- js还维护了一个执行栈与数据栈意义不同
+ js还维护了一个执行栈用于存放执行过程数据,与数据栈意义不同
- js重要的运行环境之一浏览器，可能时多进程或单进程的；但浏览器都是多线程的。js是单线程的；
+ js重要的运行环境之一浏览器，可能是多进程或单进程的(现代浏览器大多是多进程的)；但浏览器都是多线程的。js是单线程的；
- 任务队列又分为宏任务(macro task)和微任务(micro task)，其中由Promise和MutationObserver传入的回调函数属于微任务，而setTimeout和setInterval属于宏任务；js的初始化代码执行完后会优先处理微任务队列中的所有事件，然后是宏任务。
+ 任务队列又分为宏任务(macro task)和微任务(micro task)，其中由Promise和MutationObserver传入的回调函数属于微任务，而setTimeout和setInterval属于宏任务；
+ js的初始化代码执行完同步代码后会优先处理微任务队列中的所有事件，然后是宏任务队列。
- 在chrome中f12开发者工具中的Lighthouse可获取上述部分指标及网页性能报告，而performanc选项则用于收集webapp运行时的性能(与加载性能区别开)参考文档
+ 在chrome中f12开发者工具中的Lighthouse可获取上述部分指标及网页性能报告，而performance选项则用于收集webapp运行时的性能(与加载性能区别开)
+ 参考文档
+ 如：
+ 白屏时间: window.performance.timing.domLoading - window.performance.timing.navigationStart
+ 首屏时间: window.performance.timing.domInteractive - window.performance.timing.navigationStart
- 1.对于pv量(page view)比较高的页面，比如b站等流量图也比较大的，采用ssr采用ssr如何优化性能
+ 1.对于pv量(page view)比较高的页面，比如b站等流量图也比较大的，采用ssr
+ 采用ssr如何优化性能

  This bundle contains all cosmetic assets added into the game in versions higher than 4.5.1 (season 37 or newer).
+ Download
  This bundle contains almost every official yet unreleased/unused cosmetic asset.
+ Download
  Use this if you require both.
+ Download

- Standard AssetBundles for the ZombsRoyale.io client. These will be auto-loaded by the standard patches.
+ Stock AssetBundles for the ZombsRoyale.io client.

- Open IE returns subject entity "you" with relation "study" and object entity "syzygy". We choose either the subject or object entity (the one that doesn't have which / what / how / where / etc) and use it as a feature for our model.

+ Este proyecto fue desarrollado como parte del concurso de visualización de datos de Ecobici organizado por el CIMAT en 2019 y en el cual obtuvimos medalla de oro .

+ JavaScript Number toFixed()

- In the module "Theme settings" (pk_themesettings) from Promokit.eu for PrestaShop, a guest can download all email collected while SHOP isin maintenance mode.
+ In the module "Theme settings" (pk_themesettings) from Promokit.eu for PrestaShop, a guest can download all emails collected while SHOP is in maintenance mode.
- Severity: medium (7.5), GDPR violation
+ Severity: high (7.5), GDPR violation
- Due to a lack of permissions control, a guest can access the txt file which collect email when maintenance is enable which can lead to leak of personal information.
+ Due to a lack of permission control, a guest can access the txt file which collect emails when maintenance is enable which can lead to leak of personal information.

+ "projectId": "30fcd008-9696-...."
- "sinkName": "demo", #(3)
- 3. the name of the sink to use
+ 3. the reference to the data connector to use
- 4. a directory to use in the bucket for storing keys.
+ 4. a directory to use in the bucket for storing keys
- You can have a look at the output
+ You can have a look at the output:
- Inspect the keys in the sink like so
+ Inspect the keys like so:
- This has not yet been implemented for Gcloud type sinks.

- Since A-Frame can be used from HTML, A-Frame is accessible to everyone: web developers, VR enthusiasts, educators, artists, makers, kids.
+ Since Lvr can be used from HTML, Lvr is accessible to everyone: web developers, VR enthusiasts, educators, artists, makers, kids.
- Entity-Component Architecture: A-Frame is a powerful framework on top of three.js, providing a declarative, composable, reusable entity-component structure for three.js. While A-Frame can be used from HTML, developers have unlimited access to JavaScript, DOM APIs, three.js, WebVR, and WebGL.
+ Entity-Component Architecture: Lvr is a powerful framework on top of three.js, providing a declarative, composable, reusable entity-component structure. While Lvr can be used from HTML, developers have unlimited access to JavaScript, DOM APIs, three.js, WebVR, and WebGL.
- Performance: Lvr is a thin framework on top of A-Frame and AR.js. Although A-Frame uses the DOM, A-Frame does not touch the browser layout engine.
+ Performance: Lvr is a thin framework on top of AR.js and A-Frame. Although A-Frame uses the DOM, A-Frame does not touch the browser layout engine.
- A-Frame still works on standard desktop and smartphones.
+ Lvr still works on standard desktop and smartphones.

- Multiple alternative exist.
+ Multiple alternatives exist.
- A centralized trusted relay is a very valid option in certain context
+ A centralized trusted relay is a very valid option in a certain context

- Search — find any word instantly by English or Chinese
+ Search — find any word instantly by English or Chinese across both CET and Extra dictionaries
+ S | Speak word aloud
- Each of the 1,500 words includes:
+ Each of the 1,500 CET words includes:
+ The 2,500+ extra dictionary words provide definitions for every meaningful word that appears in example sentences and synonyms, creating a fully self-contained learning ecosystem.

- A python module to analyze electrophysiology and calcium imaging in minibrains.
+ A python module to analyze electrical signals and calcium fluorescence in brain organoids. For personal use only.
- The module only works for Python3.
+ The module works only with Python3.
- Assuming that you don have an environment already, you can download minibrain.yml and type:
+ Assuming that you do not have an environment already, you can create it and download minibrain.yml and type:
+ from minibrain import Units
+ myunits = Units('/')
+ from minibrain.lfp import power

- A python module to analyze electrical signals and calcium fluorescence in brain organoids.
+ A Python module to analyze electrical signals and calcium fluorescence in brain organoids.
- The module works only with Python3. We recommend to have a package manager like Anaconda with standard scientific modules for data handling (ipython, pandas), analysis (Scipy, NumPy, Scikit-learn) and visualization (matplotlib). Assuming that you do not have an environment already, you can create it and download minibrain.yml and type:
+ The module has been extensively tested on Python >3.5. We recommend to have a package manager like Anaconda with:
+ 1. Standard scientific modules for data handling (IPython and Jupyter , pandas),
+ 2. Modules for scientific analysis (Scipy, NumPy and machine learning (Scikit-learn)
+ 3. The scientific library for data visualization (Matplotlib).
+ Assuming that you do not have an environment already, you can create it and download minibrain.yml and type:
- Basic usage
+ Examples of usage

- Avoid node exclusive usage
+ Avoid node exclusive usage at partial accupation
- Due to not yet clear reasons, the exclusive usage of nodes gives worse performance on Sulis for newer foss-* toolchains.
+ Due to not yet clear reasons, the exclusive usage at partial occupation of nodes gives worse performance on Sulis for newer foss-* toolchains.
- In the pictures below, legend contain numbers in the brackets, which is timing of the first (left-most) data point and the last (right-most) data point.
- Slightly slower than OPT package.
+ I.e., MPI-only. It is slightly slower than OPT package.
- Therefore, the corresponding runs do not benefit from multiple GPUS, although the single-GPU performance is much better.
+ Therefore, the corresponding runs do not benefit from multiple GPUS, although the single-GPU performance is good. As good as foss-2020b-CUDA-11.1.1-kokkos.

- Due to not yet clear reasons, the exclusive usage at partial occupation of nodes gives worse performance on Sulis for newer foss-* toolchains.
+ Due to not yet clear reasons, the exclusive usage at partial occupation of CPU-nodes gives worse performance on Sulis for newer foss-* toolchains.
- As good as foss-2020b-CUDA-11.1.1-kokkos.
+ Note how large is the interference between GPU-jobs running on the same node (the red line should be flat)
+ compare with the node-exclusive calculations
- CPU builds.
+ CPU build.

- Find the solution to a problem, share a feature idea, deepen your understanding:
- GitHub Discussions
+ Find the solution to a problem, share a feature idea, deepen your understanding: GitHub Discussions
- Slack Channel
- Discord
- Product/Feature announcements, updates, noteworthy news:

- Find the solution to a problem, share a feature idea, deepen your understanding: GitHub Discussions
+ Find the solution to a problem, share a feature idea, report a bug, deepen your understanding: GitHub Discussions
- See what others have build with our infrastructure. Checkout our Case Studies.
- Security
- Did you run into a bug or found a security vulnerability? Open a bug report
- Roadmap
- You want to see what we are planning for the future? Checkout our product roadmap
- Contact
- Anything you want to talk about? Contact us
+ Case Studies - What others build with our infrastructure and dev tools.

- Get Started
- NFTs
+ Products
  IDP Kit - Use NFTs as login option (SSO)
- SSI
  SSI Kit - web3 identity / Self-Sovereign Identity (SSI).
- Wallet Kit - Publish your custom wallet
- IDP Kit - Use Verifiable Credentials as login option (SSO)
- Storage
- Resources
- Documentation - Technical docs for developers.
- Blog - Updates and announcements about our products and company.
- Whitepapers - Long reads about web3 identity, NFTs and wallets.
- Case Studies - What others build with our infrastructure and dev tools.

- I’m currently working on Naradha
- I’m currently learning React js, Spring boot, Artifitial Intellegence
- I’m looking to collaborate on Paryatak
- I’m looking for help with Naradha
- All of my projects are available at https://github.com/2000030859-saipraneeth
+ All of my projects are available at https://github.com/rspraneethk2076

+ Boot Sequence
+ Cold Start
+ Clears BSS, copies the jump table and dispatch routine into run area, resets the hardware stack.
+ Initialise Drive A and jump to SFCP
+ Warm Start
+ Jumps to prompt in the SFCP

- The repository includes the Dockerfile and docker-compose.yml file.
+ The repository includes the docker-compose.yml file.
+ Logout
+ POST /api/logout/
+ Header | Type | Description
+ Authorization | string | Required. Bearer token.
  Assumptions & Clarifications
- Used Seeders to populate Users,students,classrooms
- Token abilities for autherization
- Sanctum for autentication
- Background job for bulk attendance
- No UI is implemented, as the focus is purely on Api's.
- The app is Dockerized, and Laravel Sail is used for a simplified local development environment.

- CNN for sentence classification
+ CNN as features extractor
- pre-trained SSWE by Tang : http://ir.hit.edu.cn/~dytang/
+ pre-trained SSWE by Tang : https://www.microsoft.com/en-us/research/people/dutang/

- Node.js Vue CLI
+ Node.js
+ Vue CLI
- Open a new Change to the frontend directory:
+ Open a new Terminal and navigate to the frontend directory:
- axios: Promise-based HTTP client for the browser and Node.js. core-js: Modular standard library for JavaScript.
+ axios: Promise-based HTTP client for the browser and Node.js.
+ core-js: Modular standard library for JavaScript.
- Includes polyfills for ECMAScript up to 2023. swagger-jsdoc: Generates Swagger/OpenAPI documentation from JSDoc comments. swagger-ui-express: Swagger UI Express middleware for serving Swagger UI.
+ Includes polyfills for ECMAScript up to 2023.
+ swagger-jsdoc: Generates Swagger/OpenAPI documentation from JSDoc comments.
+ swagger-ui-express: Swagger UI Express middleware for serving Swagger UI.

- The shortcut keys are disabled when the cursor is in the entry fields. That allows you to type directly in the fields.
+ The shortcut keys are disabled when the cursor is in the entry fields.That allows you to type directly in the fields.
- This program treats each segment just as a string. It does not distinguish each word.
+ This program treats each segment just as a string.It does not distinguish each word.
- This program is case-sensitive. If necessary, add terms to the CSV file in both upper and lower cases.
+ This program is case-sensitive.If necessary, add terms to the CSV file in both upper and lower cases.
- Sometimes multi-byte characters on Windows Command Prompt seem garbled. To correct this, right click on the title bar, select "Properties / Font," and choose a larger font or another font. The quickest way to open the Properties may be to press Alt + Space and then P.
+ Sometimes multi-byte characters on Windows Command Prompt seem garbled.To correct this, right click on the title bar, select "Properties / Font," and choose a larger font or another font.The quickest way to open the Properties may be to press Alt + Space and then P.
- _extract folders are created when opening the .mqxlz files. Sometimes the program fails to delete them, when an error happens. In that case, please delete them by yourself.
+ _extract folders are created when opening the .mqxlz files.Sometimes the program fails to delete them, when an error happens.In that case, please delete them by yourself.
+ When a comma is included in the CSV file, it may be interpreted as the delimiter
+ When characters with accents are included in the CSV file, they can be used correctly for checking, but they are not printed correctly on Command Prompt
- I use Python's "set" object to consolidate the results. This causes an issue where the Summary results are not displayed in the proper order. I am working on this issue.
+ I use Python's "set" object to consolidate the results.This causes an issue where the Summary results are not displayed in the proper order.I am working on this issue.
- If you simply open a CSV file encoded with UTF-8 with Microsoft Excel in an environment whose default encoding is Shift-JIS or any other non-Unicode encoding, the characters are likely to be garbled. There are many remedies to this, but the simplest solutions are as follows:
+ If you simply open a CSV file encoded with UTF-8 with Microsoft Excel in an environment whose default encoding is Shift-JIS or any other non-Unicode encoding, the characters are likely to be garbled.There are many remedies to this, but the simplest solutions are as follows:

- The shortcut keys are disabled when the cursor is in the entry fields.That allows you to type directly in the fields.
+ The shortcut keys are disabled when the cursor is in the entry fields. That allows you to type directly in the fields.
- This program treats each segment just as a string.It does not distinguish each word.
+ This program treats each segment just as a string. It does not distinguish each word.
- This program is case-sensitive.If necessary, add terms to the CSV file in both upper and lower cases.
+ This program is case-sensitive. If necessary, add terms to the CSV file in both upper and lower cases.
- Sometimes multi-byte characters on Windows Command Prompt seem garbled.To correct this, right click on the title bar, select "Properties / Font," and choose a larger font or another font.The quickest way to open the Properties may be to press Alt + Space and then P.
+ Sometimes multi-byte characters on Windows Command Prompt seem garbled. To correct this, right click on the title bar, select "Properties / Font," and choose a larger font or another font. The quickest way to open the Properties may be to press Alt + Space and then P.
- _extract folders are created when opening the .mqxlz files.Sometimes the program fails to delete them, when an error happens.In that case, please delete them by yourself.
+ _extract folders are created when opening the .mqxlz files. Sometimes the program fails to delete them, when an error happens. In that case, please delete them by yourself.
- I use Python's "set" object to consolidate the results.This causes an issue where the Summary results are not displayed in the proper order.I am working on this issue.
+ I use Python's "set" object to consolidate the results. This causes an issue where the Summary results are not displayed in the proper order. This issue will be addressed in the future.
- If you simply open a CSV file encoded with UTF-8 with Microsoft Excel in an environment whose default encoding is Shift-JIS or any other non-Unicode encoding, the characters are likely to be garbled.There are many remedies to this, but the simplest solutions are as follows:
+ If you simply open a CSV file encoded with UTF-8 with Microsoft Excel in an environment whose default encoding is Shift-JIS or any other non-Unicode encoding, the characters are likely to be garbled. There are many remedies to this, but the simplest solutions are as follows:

***

■ **The problem**
Given the records above, restate word for word only the lines starting at the one with "- 在chrome中f12开" and ending at the one with "JavaScript Number toFixed()".

■ **Expected answer**
- 在chrome中f12开发者工具中的Lighthouse可获取上述部分指标及网页性能报告，而performanc选项则用于收集webapp运行时的性能(与加载性能区别开)参考文档
+ 在chrome中f12开发者工具中的Lighthouse可获取上述部分指标及网页性能报告，而performance选项则用于收集webapp运行时的性能(与加载性能区别开)
+ 参考文档
+ 如：
+ 白屏时间: window.performance.timing.domLoading - window.performance.timing.navigationStart
+ 首屏时间: window.performance.timing.domInteractive - window.performance.timing.navigationStart
- 1.对于pv量(page view)比较高的页面，比如b站等流量图也比较大的，采用ssr采用ssr如何优化性能
+ 1.对于pv量(page view)比较高的页面，比如b站等流量图也比较大的，采用ssr
+ 采用ssr如何优化性能

  This bundle contains all cosmetic assets added into the game in versions higher than 4.5.1 (season 37 or newer).
+ Download
  This bundle contains almost every official yet unreleased/unused cosmetic asset.
+ Download
  Use this if you require both.
+ Download

- Standard AssetBundles for the ZombsRoyale.io client. These will be auto-loaded by the standard patches.
+ Stock AssetBundles for the ZombsRoyale.io client.

- Open IE returns subject entity "you" with relation "study" and object entity "syzygy". We choose either the subject or object entity (the one that doesn't have which / what / how / where / etc) and use it as a feature for our model.

+ Este proyecto fue desarrollado como parte del concurso de visualización de datos de Ecobici organizado por el CIMAT en 2019 y en el cual obtuvimos medalla de oro .

+ JavaScript Number toFixed()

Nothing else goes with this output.